En Russie, nous vivons dans un"goulag numérique". Des caméras de reconnaissance faciale ont été installées partout : dans les bus, les métros, les rues, même dans les entrées d'immeuble. Nous donnons le protocole à suivre : mettre une capuche, cacher son front et ses sourcils, choisir des vêtements très larges pour dissimuler sa façon de marcher. Et agir la nuit.
Vous alertez aussi sur les risques qui pèsent sur la jeunesse...
Oui, notre projet PR Rehab (réhabilitation, ndlr) raconte comment, dès le jardin d'enfants, on embrigade des "jeunes patriotes" avec des grenades et kalachnikovs factices. Des enseignantes choquées nous informent anonymement.

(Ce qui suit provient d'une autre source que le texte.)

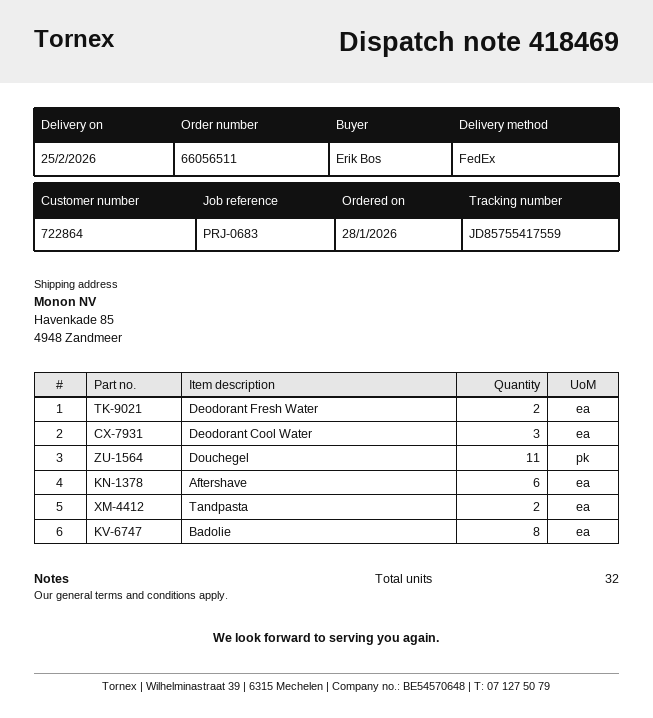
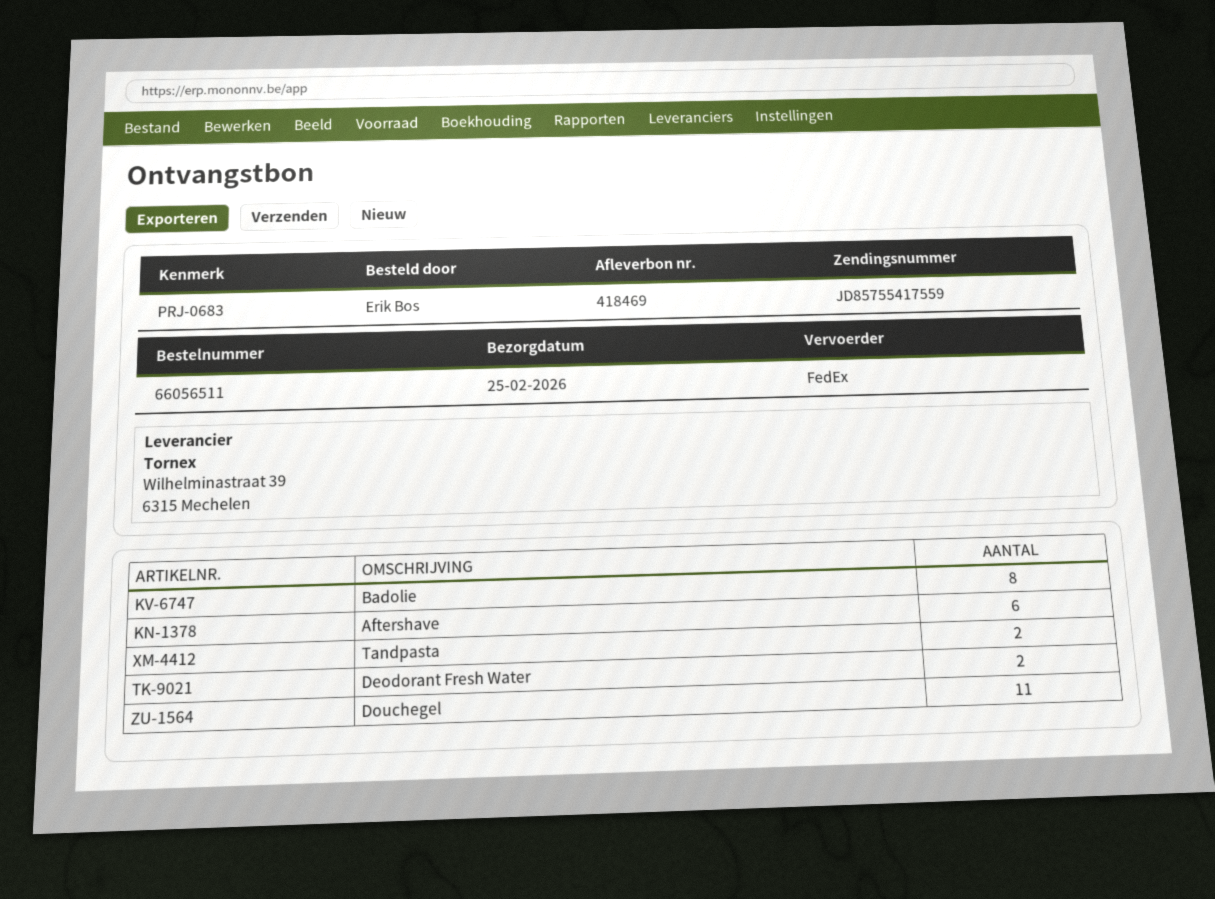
Deodorant Cool Water: 3 -> none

On conseille les parents et on alerte les jeunes, sachant qu'à 14 ans, on peut être l'objet d'une enquête judiciaire, et à 16 ans, jeté en prison. Il existe des centaines de cas où des agents du FSB ont piégé des mineurs qui croyaient intégrer des mouvements anti-guerre.
Sur nos réseaux, on raconte l'État fasciste, mais tous les Russes ne sont pas fascistes !
Le régime de Poutine est-il très critiqué en Russie par la population ?
En Russie, on parle de "conversations dans la cuisine". Entre proches, on s'inquiète des jeunes mobilisés, des prix qui grimpent, de la pénurie de médicaments importés.
Les programmes sociaux ont été coupés pour l'effort de guerre. Le chiffre officiel des morts et blessés de la guerre en Ukraine est de 15 000, alors qu'ils seraient au moins 500 000. Sur nos réseaux, on raconte l'État fasciste, mais tous les Russes ne sont pas fascistes ! Après la guerre, il nous faudra nous laver de cette honte.
Cette interview a initialement été publiée dans le magazine Marie Claire, numéro 869, daté de février 2025.